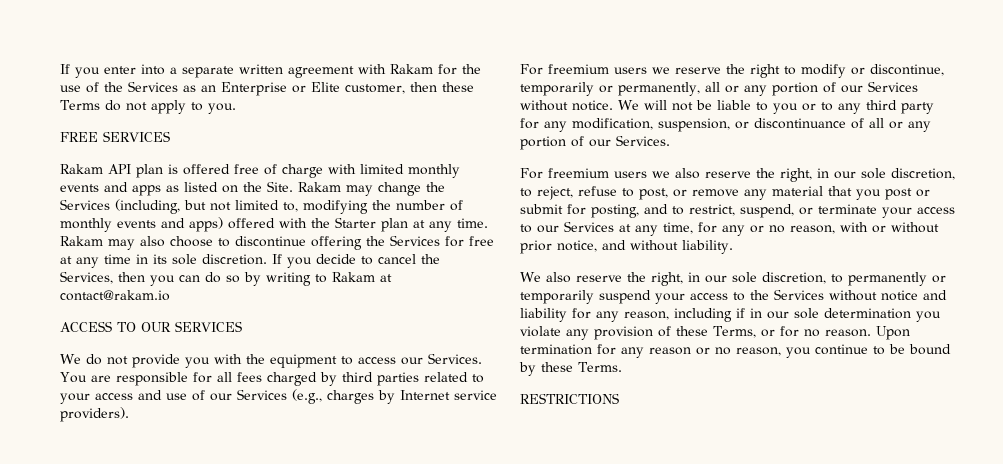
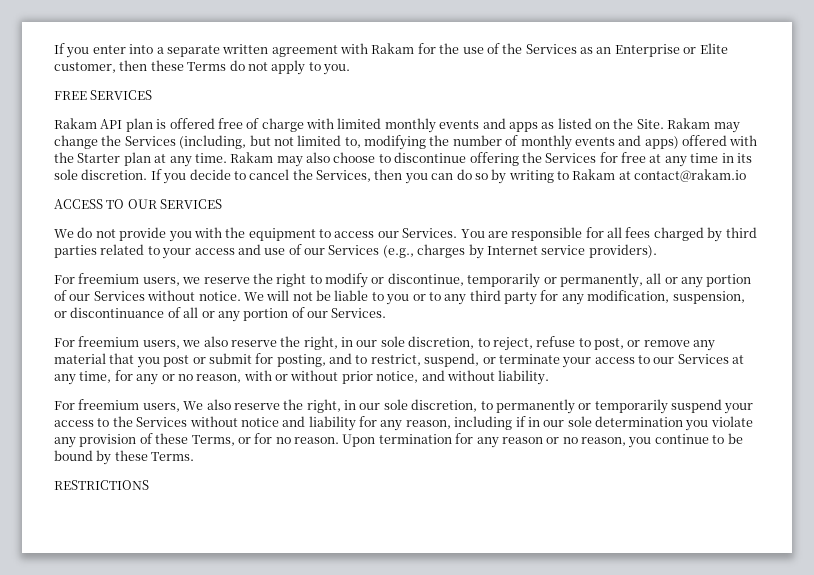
- For freemium users we reserve the right to modify or discontinue, temporarily or permanently, all or any portion of our Services without notice.
+ For freemium users, we reserve the right to modify or discontinue, temporarily or permanently, all or any portion of our Services without notice.
- For freemium users we also reserve the right, in our sole discretion, to reject, refuse to post, or remove any material that you post or submit for posting, and to restrict, suspend, or terminate your access to our Services at any time, for any or no reason, with or without prior notice, and without liability.
+ For freemium users, we also reserve the right, in our sole discretion, to reject, refuse to post, or remove any material that you post or submit for posting, and to restrict, suspend, or terminate your access to our Services at any time, for any or no reason, with or without prior notice, and without liability.
- We also reserve the right, in our sole discretion, to permanently or temporarily suspend your access to the Services without notice and liability for any reason, including if in our sole determination you violate any provision of these Terms, or for no reason.
+ For freemium users, We also reserve the right, in our sole discretion, to permanently or temporarily suspend your access to the Services without notice and liability for any reason, including if in our sole determination you violate any provision of these Terms, or for no reason.

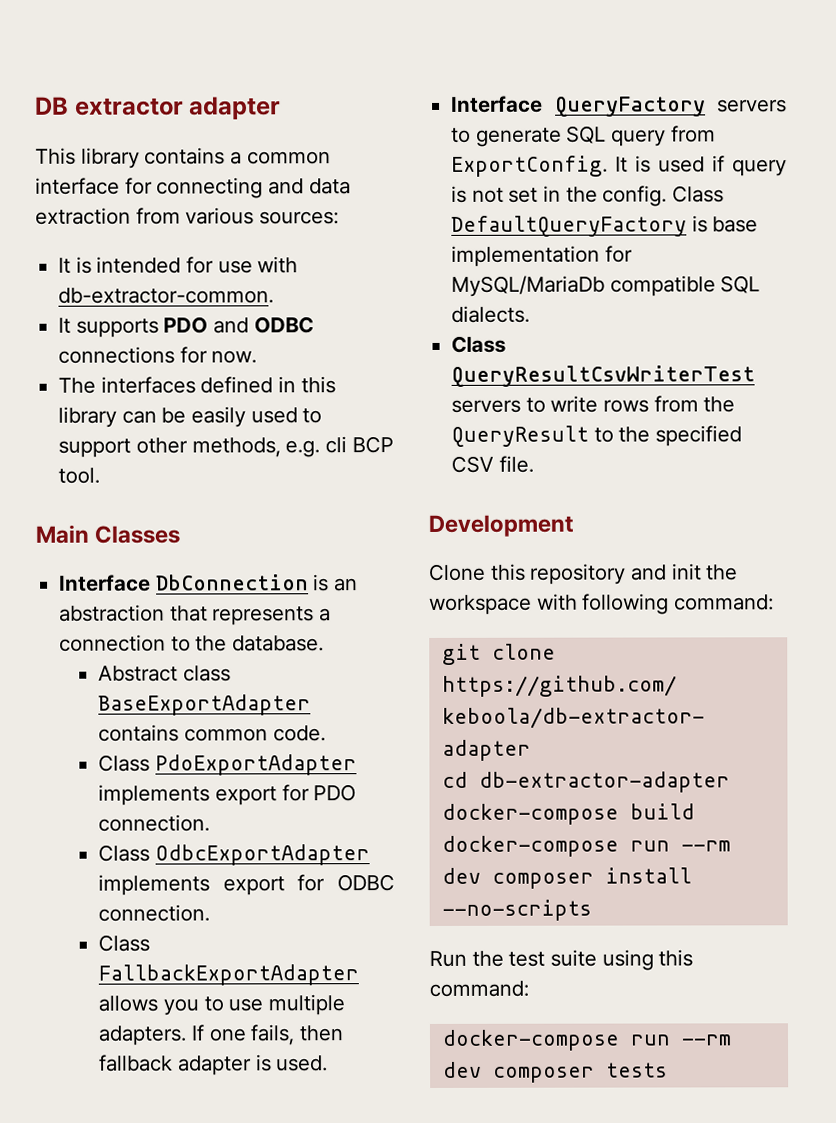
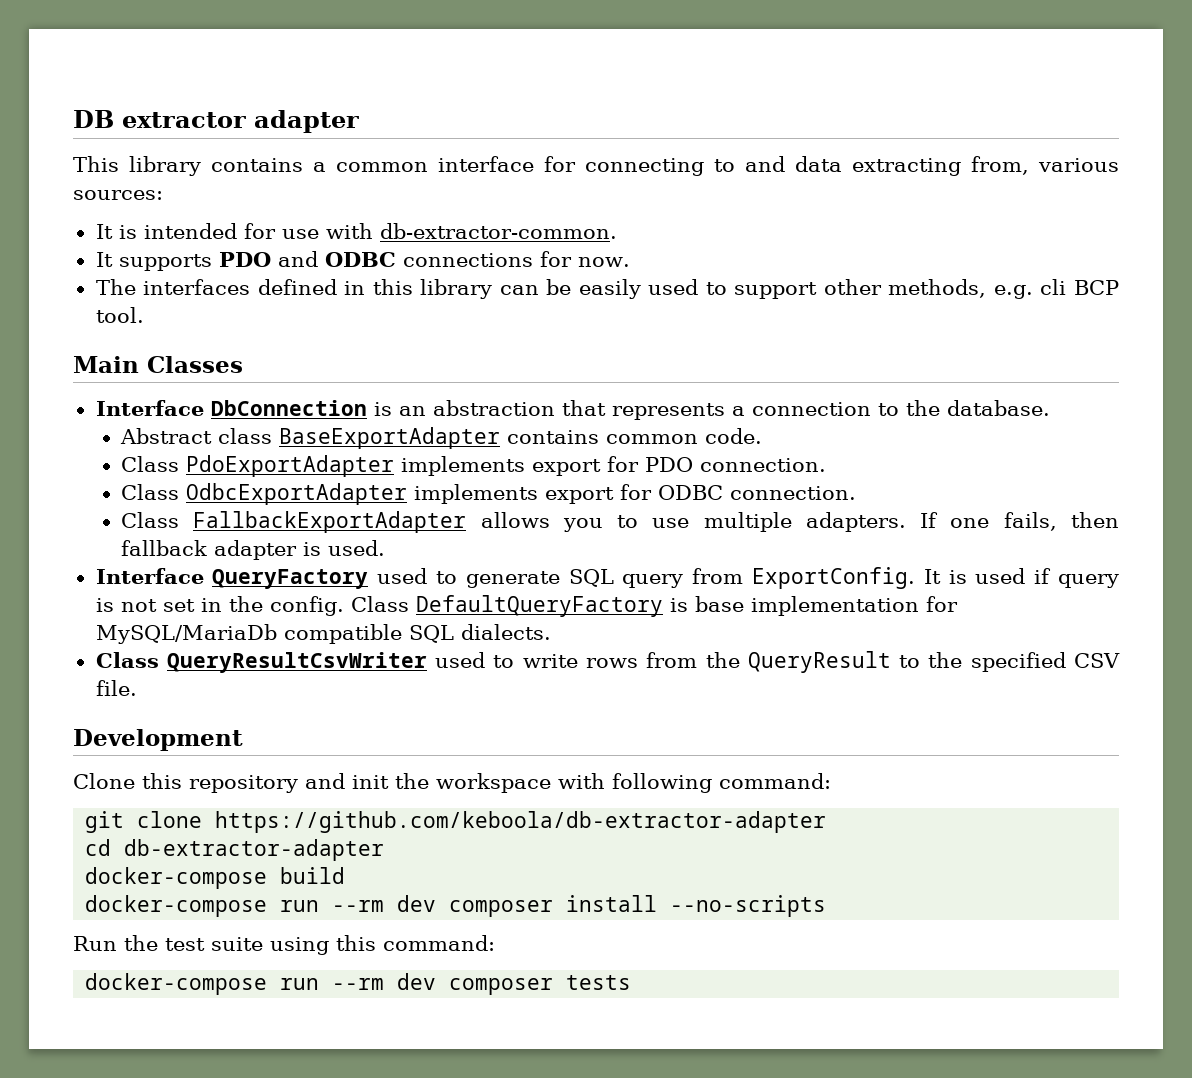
- This library contains a common interface for connecting and data extraction from various sources:
+ This library contains a common interface for connecting to and data extracting from, various sources:
- Interface QueryFactory servers to generate SQL query from ExportConfig.
+ Interface QueryFactory used to generate SQL query from ExportConfig.
- Class QueryResultCsvWriterTest servers to write rows from the QueryResult to the specified CSV file.
+ Class QueryResultCsvWriter used to write rows from the QueryResult to the specified CSV file.

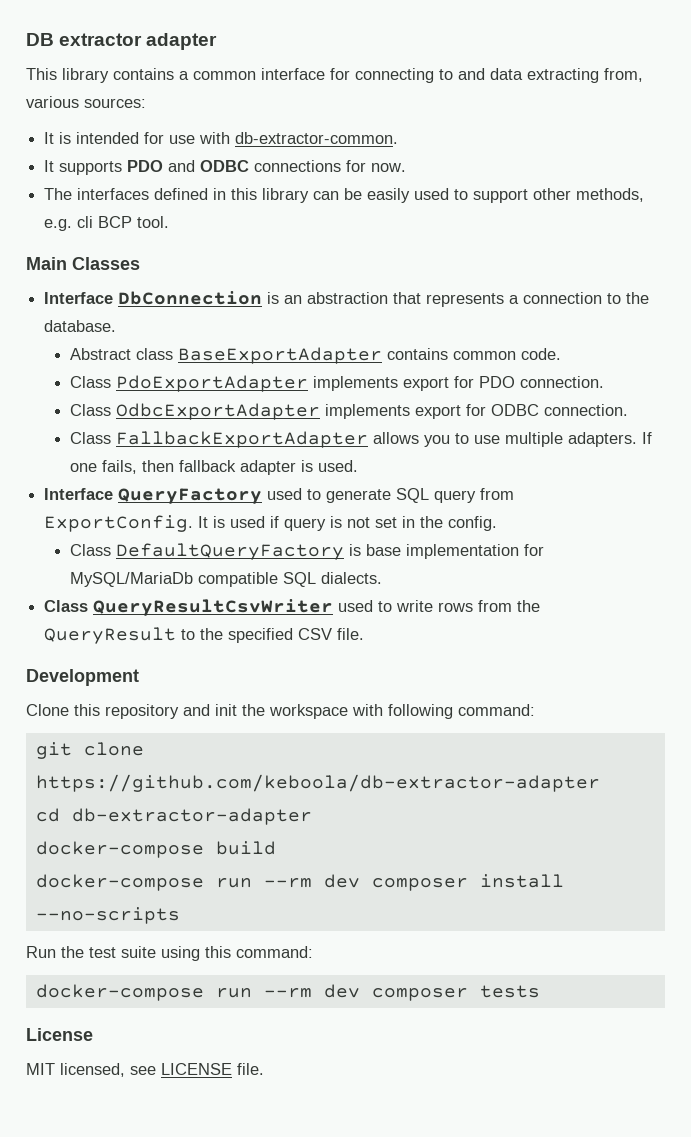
- It is used if query is not set in the config. Class DefaultQueryFactory is base implementation for MySQL/MariaDb compatible SQL dialects.
+ It is used if query is not set in the config.
+ Class DefaultQueryFactory is base implementation for MySQL/MariaDb compatible SQL dialects.
+ License
+ MIT licensed, see LICENSE file.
__________________________________________________
Within the listing above, find every line containing the string "provision" and return it.

- We also reserve the right, in our sole discretion, to permanently or temporarily suspend your access to the Services without notice and liability for any reason, including if in our sole determination you violate any provision of these Terms, or for no reason.
+ For freemium users, We also reserve the right, in our sole discretion, to permanently or temporarily suspend your access to the Services without notice and liability for any reason, including if in our sole determination you violate any provision of these Terms, or for no reason.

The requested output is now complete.